Abstract (from CDS):
We have previously analysed the spectra of 135 early B-type stars in the Large Magellanic Cloud (LMC) and found several groups of stars that have chemical compositions that conflict with the theory of rotational mixing. Here we extend this study to Galactic and Small Magellanic Cloud (SMC) metallicities. We provide chemical compositions for ∼50 Galactic and ∼100 SMC early B-type stars and compare these to the LMC results. These samples cover a range of projected rotational velocities up to ∼300km/s and hence are well suited to testing rotational mixing models. The surface nitrogen abundances are utilised as a probe of the mixing process since nitrogen is synthesized in the core of the stars and mixed to the surface. In the SMC, we find a population of slowly rotating nitrogen-rich stars amongst the early B type core-hydrogen burning stars, which is comparable to that found previously in the LMC. The identification of non-enriched rapid rotators in the SMC is not possible due to the relatively high upper limits on the nitrogen abundance for the fast rotators.
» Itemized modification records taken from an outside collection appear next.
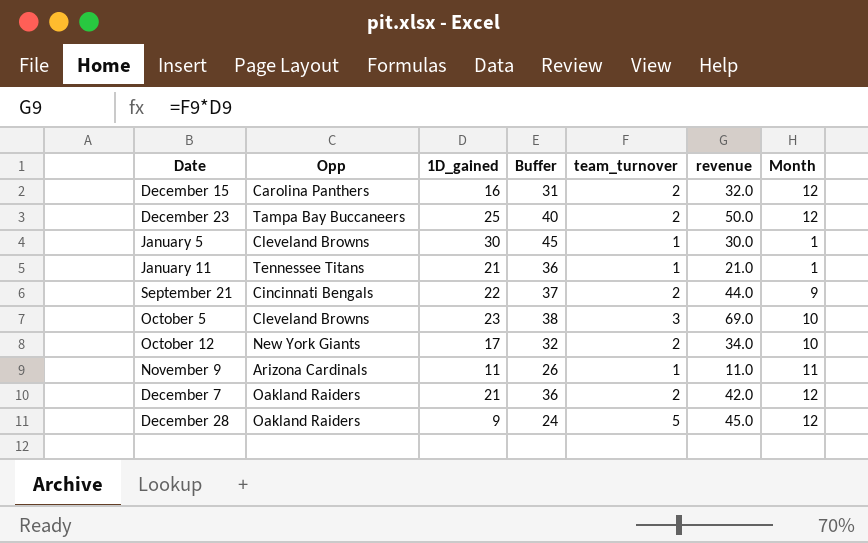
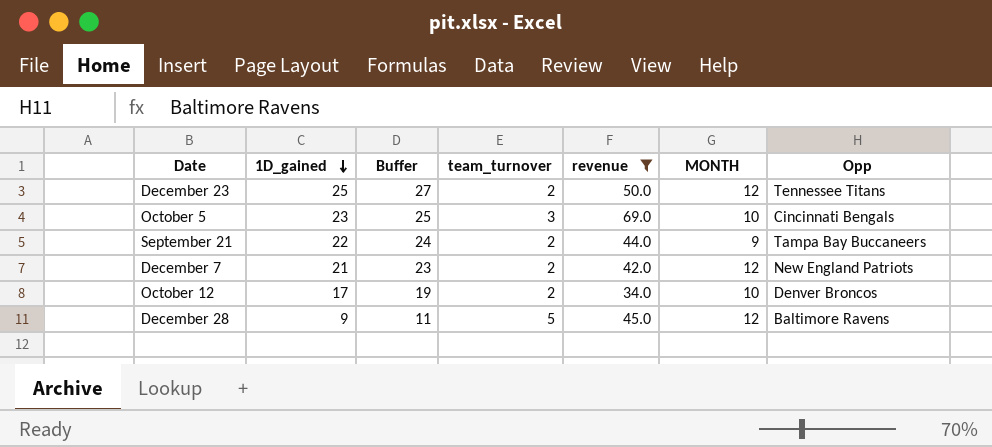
filter: none -> revenue >= 34.0
row order: none -> 1D_gained descending
column Buffer | formula: [1D_gained] + 15 -> [1D_gained] + 2
column name: Month -> MONTH
column Opp | position: 2 -> 7
December 23 | Opp: Tampa Bay Buccaneers -> Tennessee Titans
October 5 | Opp: Cleveland Browns -> Cincinnati Bengals
September 21 | Opp: Cincinnati Bengals -> Tampa Bay Buccaneers
December 7 | Opp: Oakland Raiders -> New England Patriots
October 12 | Opp: New York Giants -> Denver Broncos
December 28 | Opp: Oakland Raiders -> Baltimore Ravens

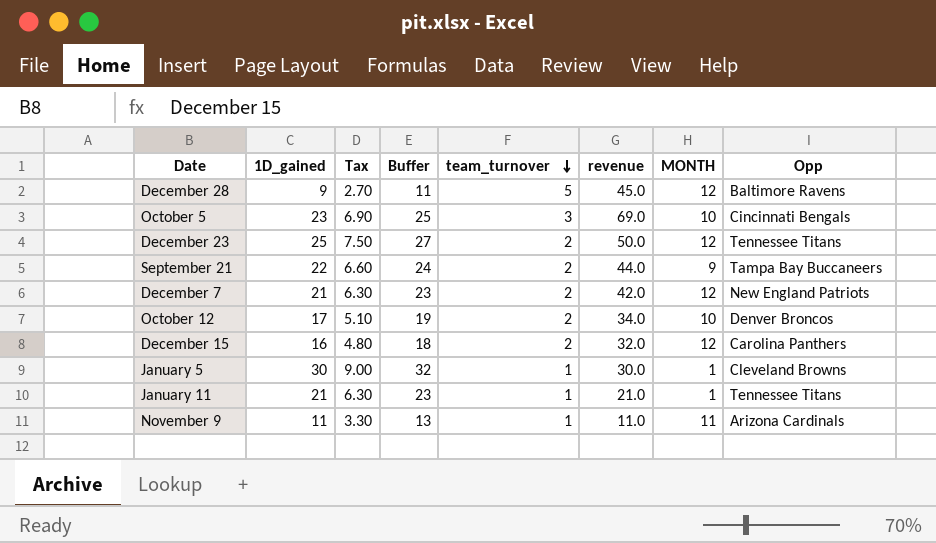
filter: revenue >= 34.0 -> none
row order: 1D_gained descending -> team_turnover descending
column Tax | formula: none -> [1D_gained] * 0.3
In the Galactic sample we find no significant enrichment amongst the core hydrogen-burning stars, which appears to be in contrast with the expectation from both rotating single-star and close binary evolution models. However, only a small number of the rapidly rotating stars have evolved enough to produce a significant nitrogen enrichment, and these may be analogous to the non-enriched rapid rotators previously found in the LMC sample. Finally, in each metallicity regime, a population of highly enriched supergiants is observed, which cannot be the immediate descendants of core-hydrogen burning stars. Their abundances are, however, compatible with them having gone through a previous red supergiant phase. Together, these observations paint a complex picture of the nitrogen enrichment in massive main sequence and supergiant stellar atmospheres, where age and binarity cause crucial effects. Whether rotational mixing is required to understand our results remains an open question at this time, but could be answered by identifying the true binary fraction in those groups of stars that do not agree with single-star evolutionary models.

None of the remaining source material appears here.